When you have a home mortgage, you can benefit from many tax deductions because you can deduct a portion of the interest that you pay on the mortgage. Home mortgage interest is any interest that you pay on a loan for which you use your home as collateral. It doesn’t have to be the initial mortgage you obtained to purchase the home in the beginning. If you pay off this mortgage and then obtain a secured loan for another reason, to make improvements and renovations, the interest on the loan is tax-deductible.
There are certain conditions that you have to meet to take advantage of the tax benefits of home mortgages. These are:
- You have to complete a Form 1040 and include an itemized list of deductions that you included on Schedule A
- You must be the person legally liable for the loan
- The home you use as collateral for the loan must be either your main home or a second home
In most cases you can deduct the full amount of the home mortgage interest on your income tax form. This depends on the date you took out the mortgage, the amount of the loan and how you used the proceeds. There are three categories into which the mortgage must fall to be eligible to claim all of the interest. Mortgages that were taken out prior to 1987 are automatically included. After that date, the home mortgages taken out to buy, build a home under home acquisition debt can total one million dollars and mortgages under home equity debt that are eligible for this deduction can total $100,000.
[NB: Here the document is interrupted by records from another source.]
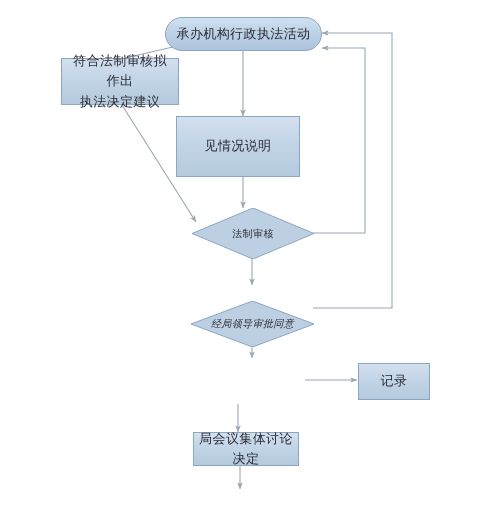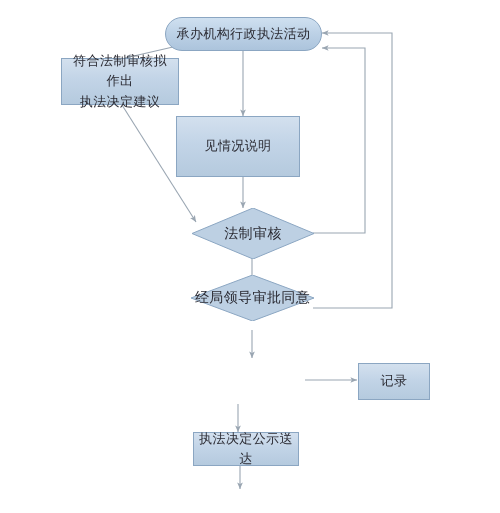--- a/index.html
+++ b/index.html
@@ -67,7 +67,7 @@
     align-items: center;
     justify-content: center;
     text-align: center;
-    font-size: 14px;
+    font-size: 10px;
     letter-spacing: .4px;
     color: #2b2b33;
     pointer-events: none;

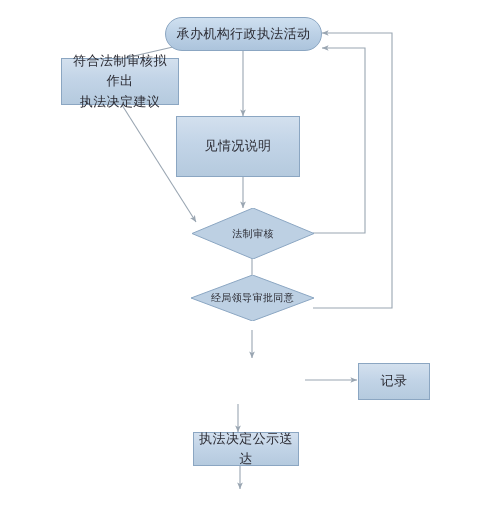--- a/index.html
+++ b/index.html
@@ -131,7 +131,7 @@
     <div class="diamond-label">法制审核</div>
   </div>
 
-  <div class="diamond-wrap" style="left:191px; top:275px; width:123px; height:46px;">
+  <div class="diamond-wrap" style="left:191px; top:301px; width:123px; height:46px;font-style:italic;">
     <svg class="diamond-shape" viewBox="0 0 123 46" preserveAspectRatio="none">
       <polygon points="61.5,0 123,23 61.5,46 0,23" fill="#bdd0e3" stroke="#8ba6c2" stroke-width="1"></polygon>
     </svg>

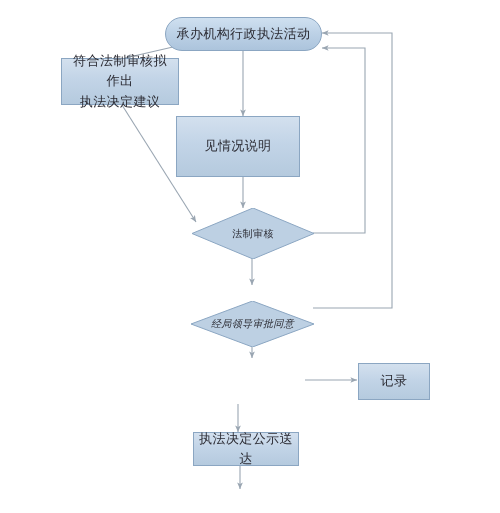--- a/index.html
+++ b/index.html
@@ -144,7 +144,7 @@
   </div>
 
   <div class="node rect" style="left:193px; top:432px; width:106px; height:34px;">
-    <span>执法决定公示送达</span>
+    <span>局会议集体讨论决定</span>
   </div>
 
   <div class="node terminator" style="left:212px; top:489px; width:63px; height:21px;margin-top:33px;">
A wraparound mortgage is not considered eligible for claiming the interest paid as a tax deduction. There are also specifications on whether you can use the second home as a tax deduction. For example, if you rent out the home for the full year, then you cannot gain any tax benefit from the home mortgage interest. You must live in the home for at least 6 months of the year for it to be considered a qualified home. If you have more than one second home, you can only use the interest on one of them for tax purposes.